Additional endocrine changes may also be observed following altitude exposure. Cortisol, a stress hormone secreted by the adrenal glands, appears to increase at altitude, although exceptions are found in the literature. It may be that this variation is related to duration of exposure, exercise state, and other stress factors, such as coexisting pathology.

As previously discussed, sympathetic activation forms an essential part of the response to acute altitude exposure, which drives many other physiologic changes. As expected, levels of norepinephrine and epinephrine increase, as does nerve fiber activity. However, after prolonged exposure and despite persistently elevated catecholamine levels, maximal HR and response to chronotropic drugs (e.g., isoprenaline) are both reduced, which suggests that a degree of desensitization is also occurring.

Central Nervous System

Several central nervous system (CNS) changes are found at high altitude. Many of the most frequently observed were eloquently described by John West, one of the leading figures in respiratory and high-altitude physiology. On ascending to altitude, unacclimatized lowlanders typically complain that they take longer to get to sleep, wake frequently, often have unpleasant dreams and do not feel refreshed in the morning. The resultant difficulties are not confined to the night because, as a result of poor sleep, people often feel somnolent and fatigued during the following day, their productivity is reduced and they are more liable to make errors.

This quote encapsulates two separate changes observed at altitude: sleep disturbance and cognitive changes.

Sleep disturbance is a frequently occurring symptom, with incidences of up to 65% reported on ascent. Indeed, a network analysis of symptom scores in altitude sojourners identified the largest single cluster of symptoms to be one primarily characterized by sleep disturbance. Subjectively, individuals report reduced general sleep quality, difficulty in falling asleep, frequent wakening, as well as temperature-related discomfort.

At high altitude, the sleep architecture is altered. The duration of light sleep, and non-rapid eye movement (NREM) sleep stages I and II, is increased. Deep sleep and NREM stages III and IV are reduced dramatically, whereas rapid eye movement (REM) sleep duration appears to be more variable in duration. Frequent awakenings are also observed, which appear to be closely linked to another phenomenon seen during sleep at altitude: periodic breathing.

Periodic breathing, as described by John Cheyne and William Stokes in the 19th century and named eponymously for them, has long been observed at altitude. Reports date back as early as 1857 before it was first described fully by Angelo Mosso in 1894. Characterized by periods of crescendo-decrescendo hyperpnea followed by apnea at altitude, periodic breathing is seen most commonly during NREM stages I and II and appears to be largely absent during REM sleep. Periodic breathing may be responsible for the frequent awakenings seen at altitude that often occur at the transition from apnea to hyperpnea.

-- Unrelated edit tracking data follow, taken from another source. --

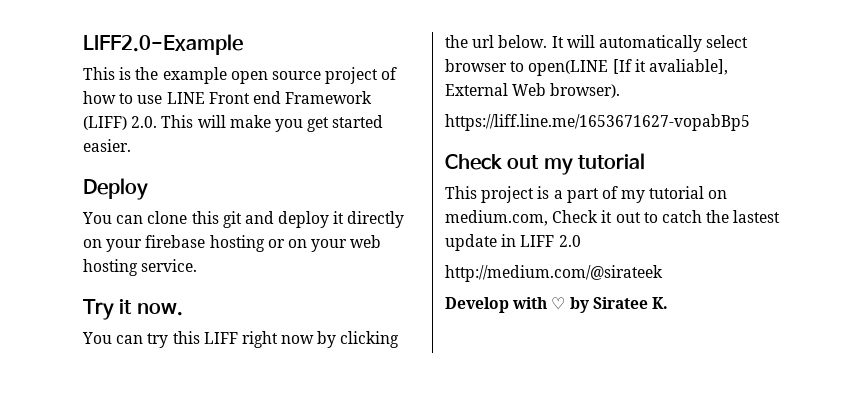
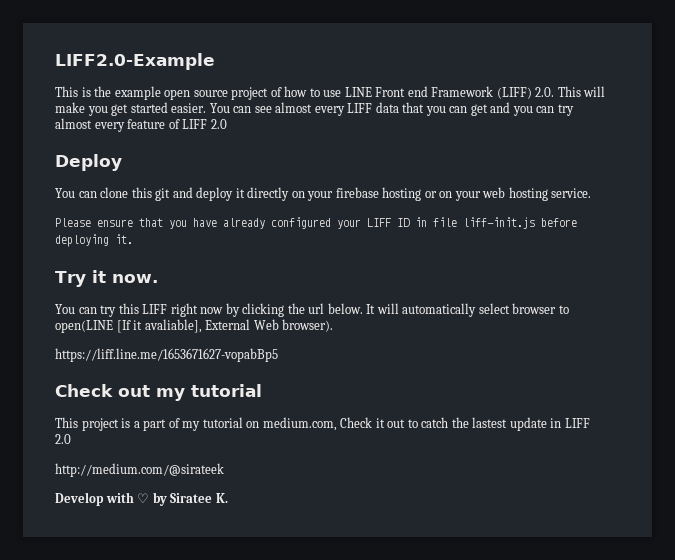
(131, 145) none -> [209,102,574,116] [55,118,227,132] You can see almost every LIFF data that you can get and you can try almost every feature of LIFF 2.0
(198, 265) none -> [55,217,577,229] [55,234,133,247] // Please ensure that you have already configured your LIFF ID in file liff-init.js before deploying it.

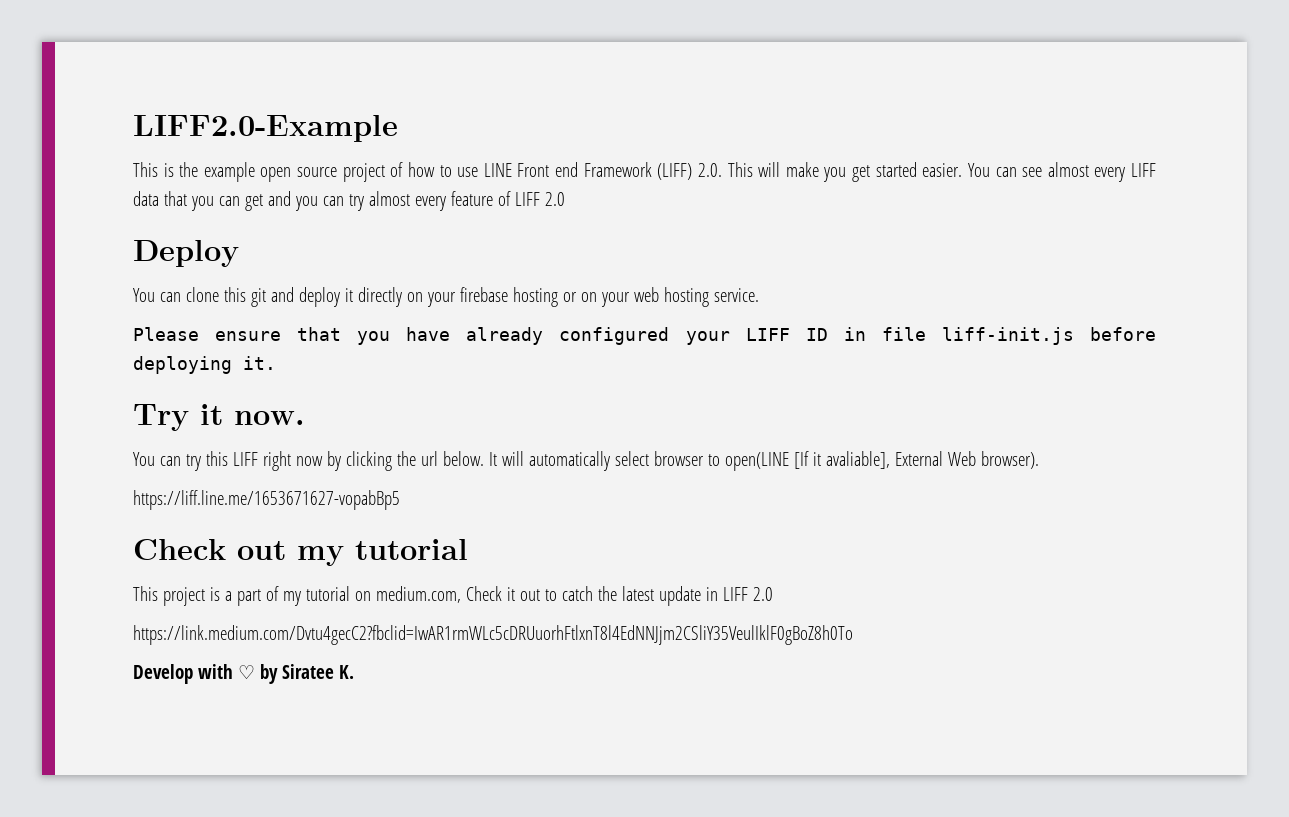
[472,417,508,428] lastest -> [621,586,654,601] latest
[55,463,224,477] http://medium.com/@sirateek -> [133,625,853,645] https://link.medium.com/Dvtu4gecC2?fbclid=IwAR1rmWLc5cDRUuorhFtlxnT8l4EdNNJjm2CSliY35VeulIklF0gBoZ8h0To

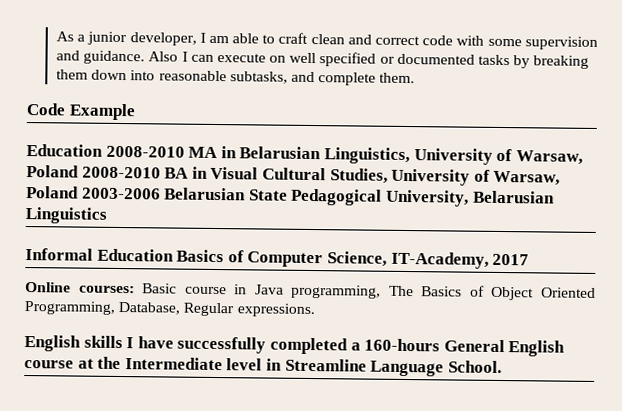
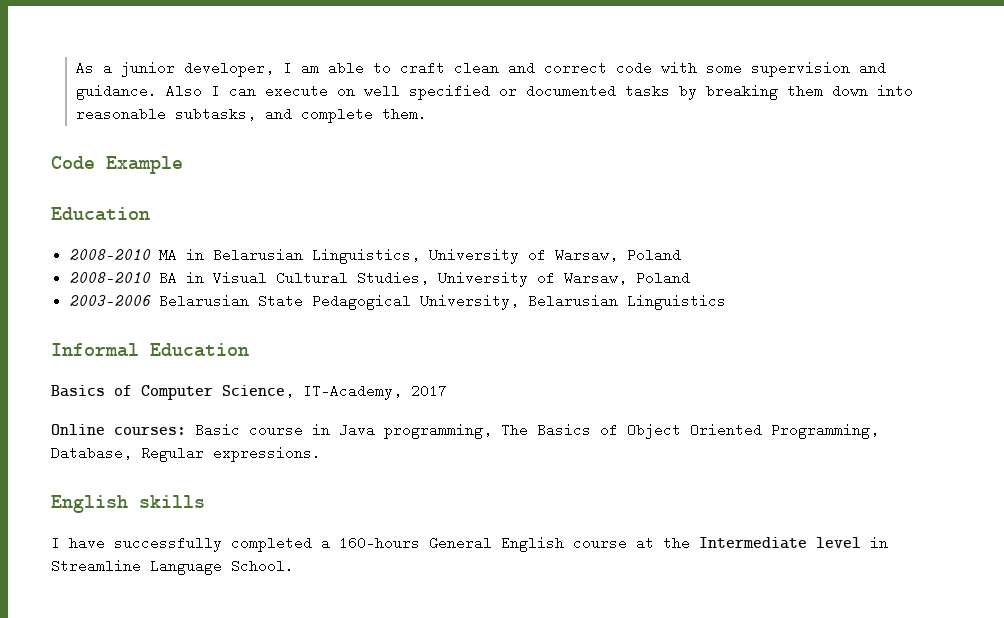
(103, 150) none -> (150, 214) //
(79, 171) none -> (682, 255) //
(79, 192) none -> (691, 278) //
(174, 255) none -> (249, 350) //
(123, 342) none -> (205, 501) //

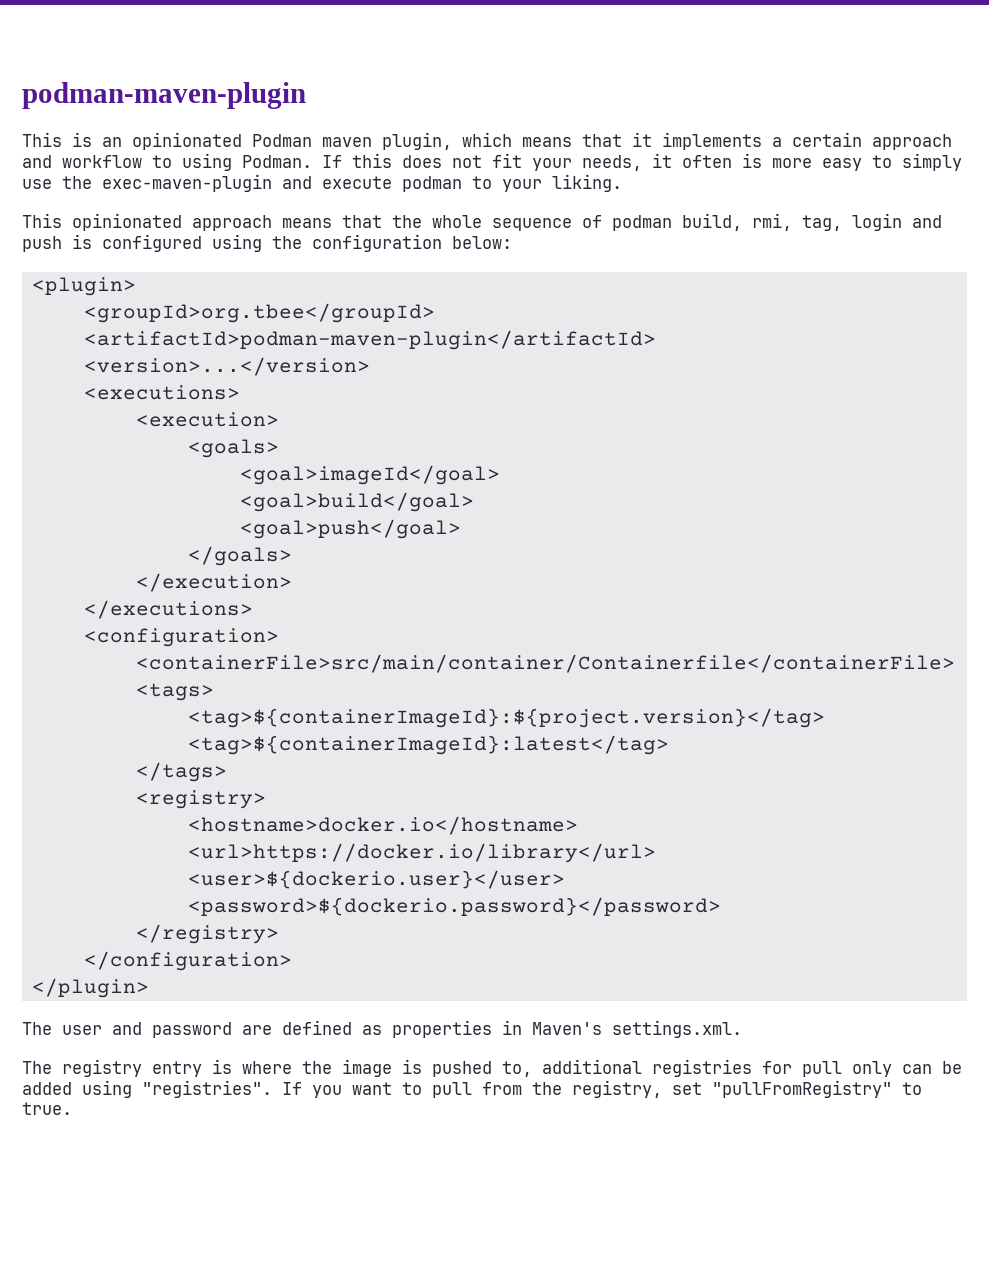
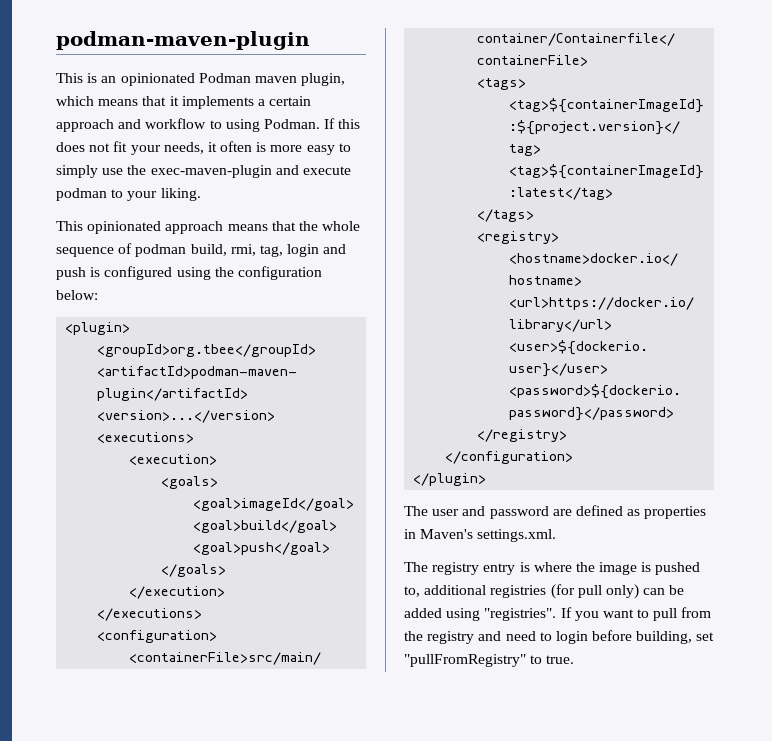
[762,1061,892,1077] for pull only -> [550,584,639,599] (for pull only)
[572,1080,662,1098] registry, -> [427,630,693,644] registry and need to login before building,

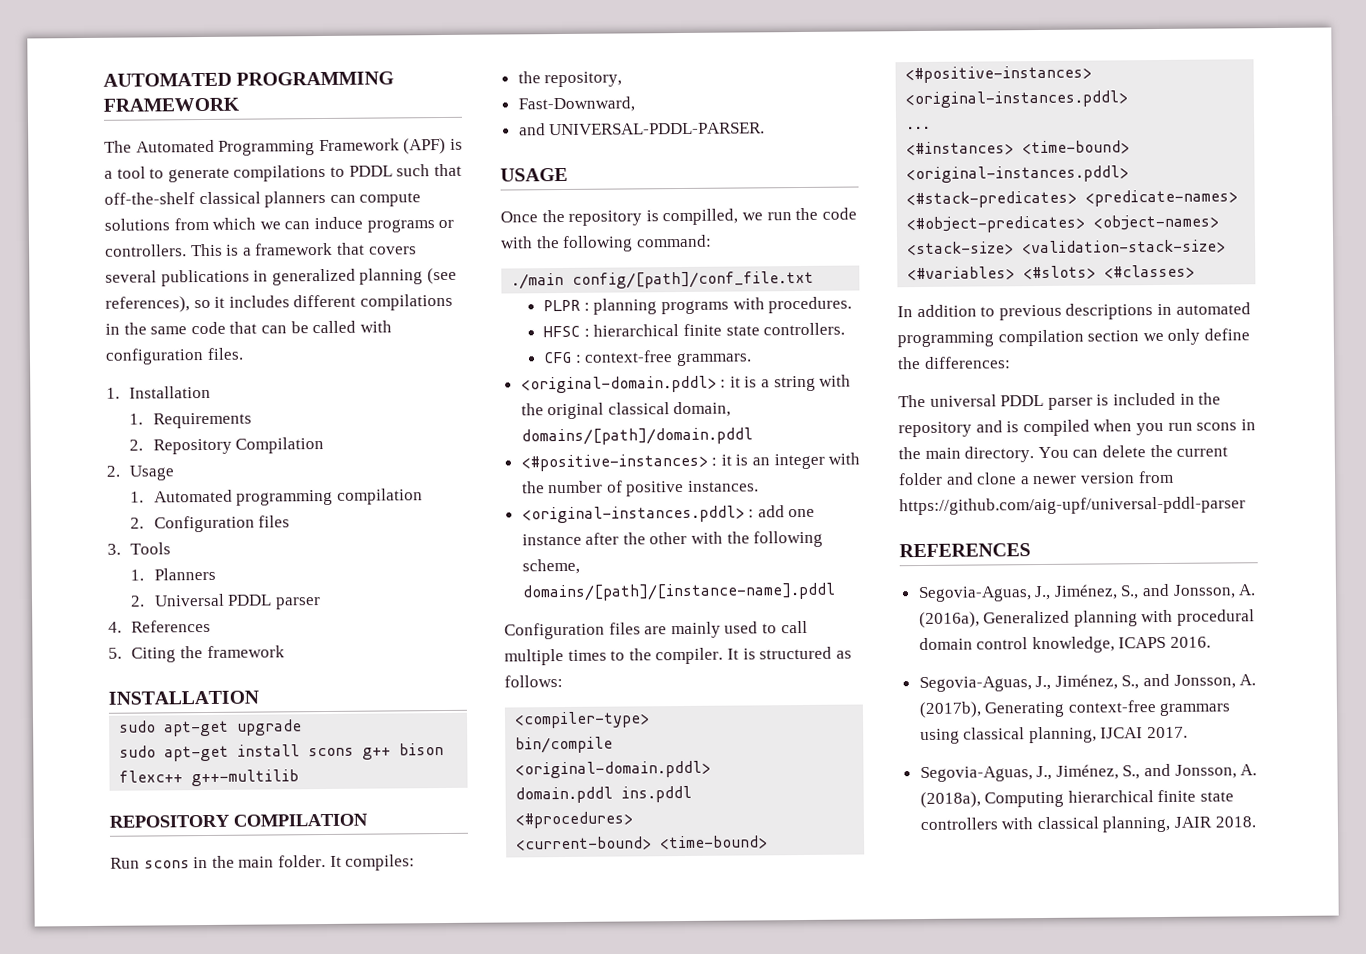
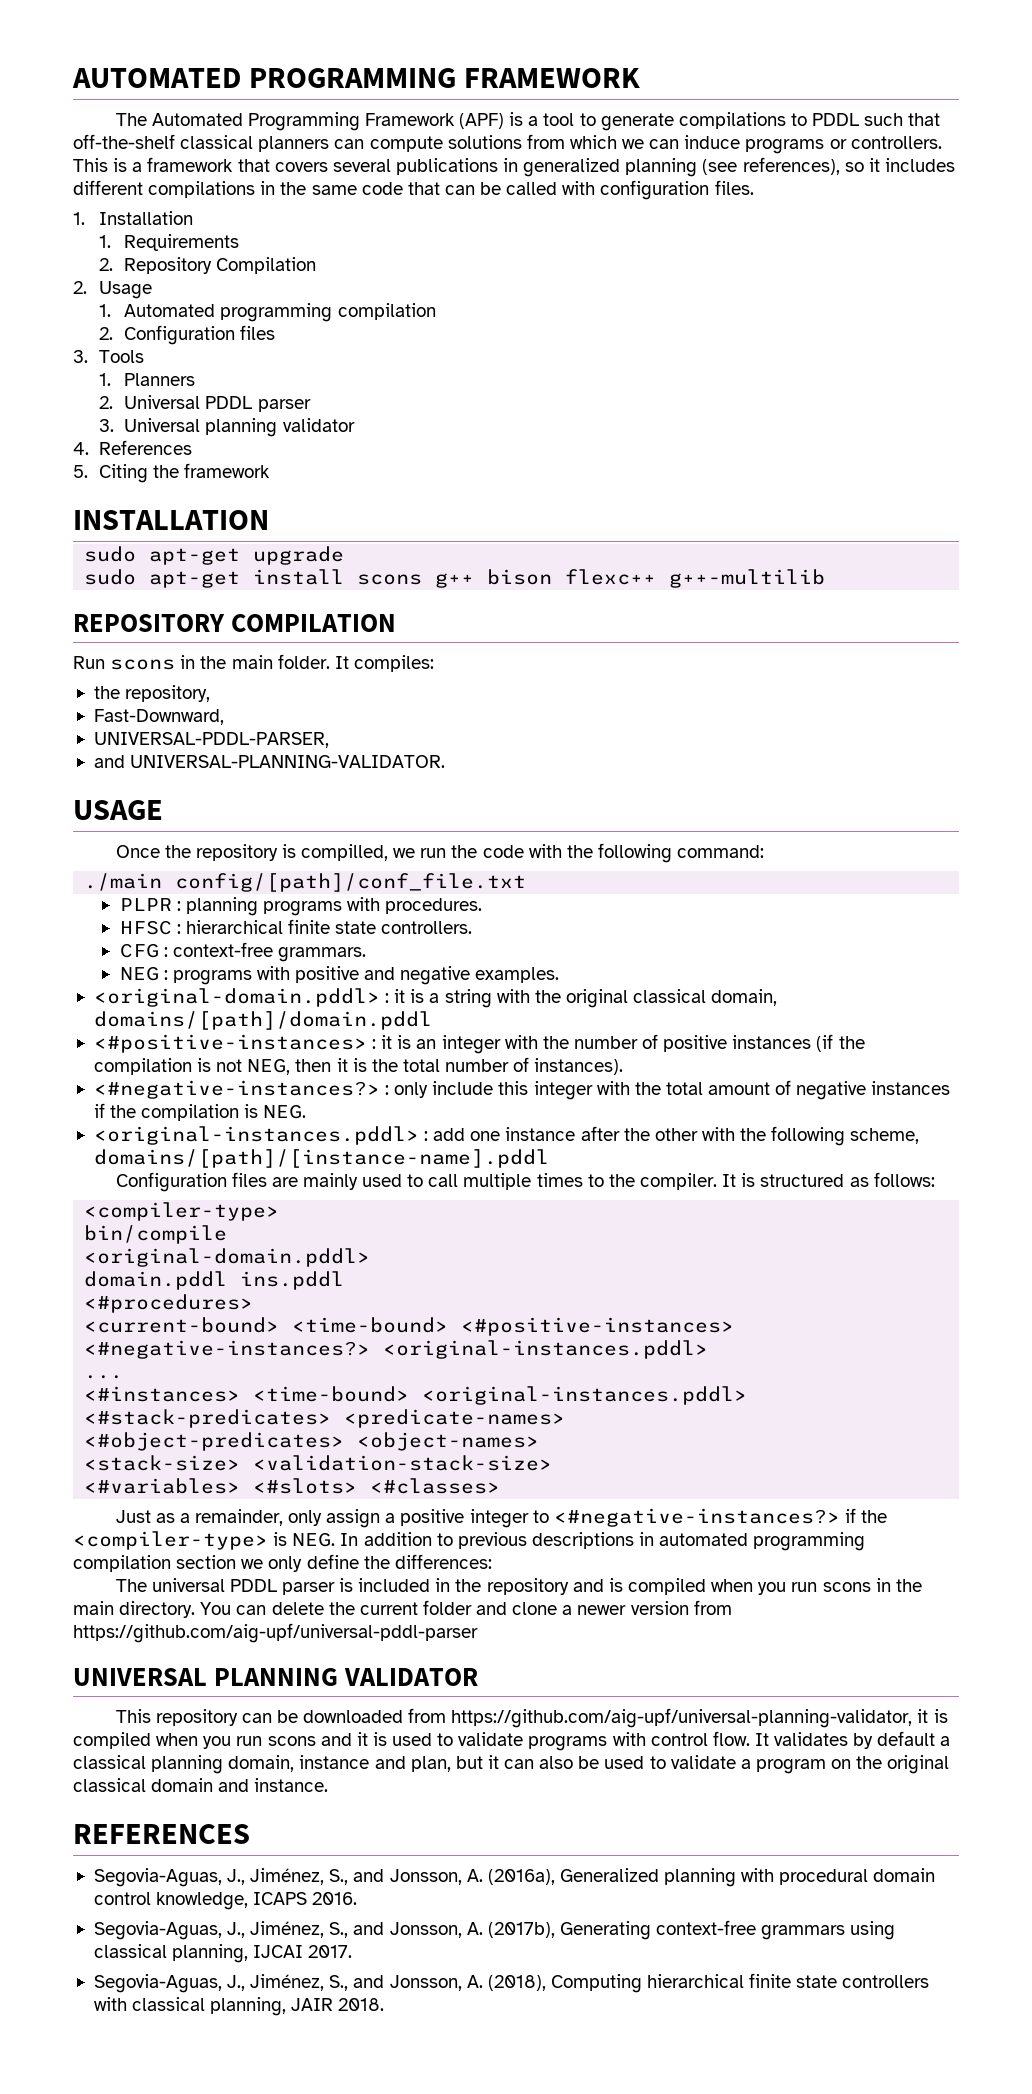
(322, 603) none -> [98,418,355,437] // 3. Universal planning validator
[518,122,766,136] // and UNIVERSAL-PDDL-PARSER. -> [93,732,329,748] [93,755,446,768] // UNIVERSAL-PDDL-PARSER, // and UNIVERSAL-PLANNING-VALIDATOR.
(752, 359) none -> [119,966,560,985] // NEG : programs with positive and negative examples.
[688,480,760,492] instances. -> [732,1034,865,1052] [93,1057,624,1075] [93,1080,951,1100] [93,1103,307,1121] instances (if the compilation is not NEG, then it is the total number of instances). // <#negative-instances?> : only include this integer with the total amount of negative instances if the compilation is NEG.
(1093, 74) none -> [84,1340,371,1359] <#negative-instances?>
(1196, 271) none -> [115,1508,888,1528] [73,1531,336,1550] Just as a remainder, only assign a positive integer to <#negative-instances?> if the <compiler-type> is NEG.
(1246, 506) none -> [73,1668,479,1686] [115,1708,948,1728] [73,1731,951,1751] [73,1755,950,1774] [73,1778,329,1792] // UNIVERSAL PLANNING VALIDATOR // This repository can be downloaded from https://github.com/aig-upf/universal-planning-validator, it is compiled when you run scons and it is used to validate programs with control flow. It validates by default a classical planning domain, instance and plan, but it can also be used to validate a program on the original classical domain and instance.
[919,791,981,809] (2018a), -> [487,1975,546,1991] (2018),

This breathing pattern is caused largely by hypocapnia, which is itself a result of HVR. Although this hypocapnia during wakefulness does not adversely affect patterns of breathing during sleep, both the rate and depth of respiration can decline, culminating in apnea. During this apnea, the partial pressure of carbon dioxide (PCO ₂ ) increases as PO ₂ falls, ultimately leading to a return of ventilation with hyperpnea. This theory is supported by the observation that those who demonstrated the most brisk HVR also experienced the highest rates of apnea, along with the efficacy of supplemental oxygen to improve sleep quality. Periodic breathing tends to increase with ascent and may even occur during REM sleep at extremes of altitude. With acclimatization, periodic breathing can be seen to decrease.

The previous quote from John West also alludes to cognitive changes, which are frequently observed at altitude. Studies have demonstrated deficits across a wide range of domains under hypoxic conditions including arithmetic, memory, language, and motor skills. In addition to direct cognitive impairment, there are adverse changes in mood state and even new onset anxiety disorders secondary to high altitude. The exact etiology of these cognitive changes has not been fully elucidated, although fatigue does appear to be correlated with a number of cognitive domains, and as such, sleep disturbance may be contributory.

Gastrointestinal

On ascent to altitude, anorexia is frequently observed but not fully understood. Leptin, a hormone with elevated levels that are associated with satiety, has been hypothesized as playing an important role but the literature is conflicting; elevated, reduced, and unchanged levels have all been reported. Cholecystokinin, another satiety hormone, has been less widely studied but has been found to be elevated, particularly in those with marked anorexia at altitude.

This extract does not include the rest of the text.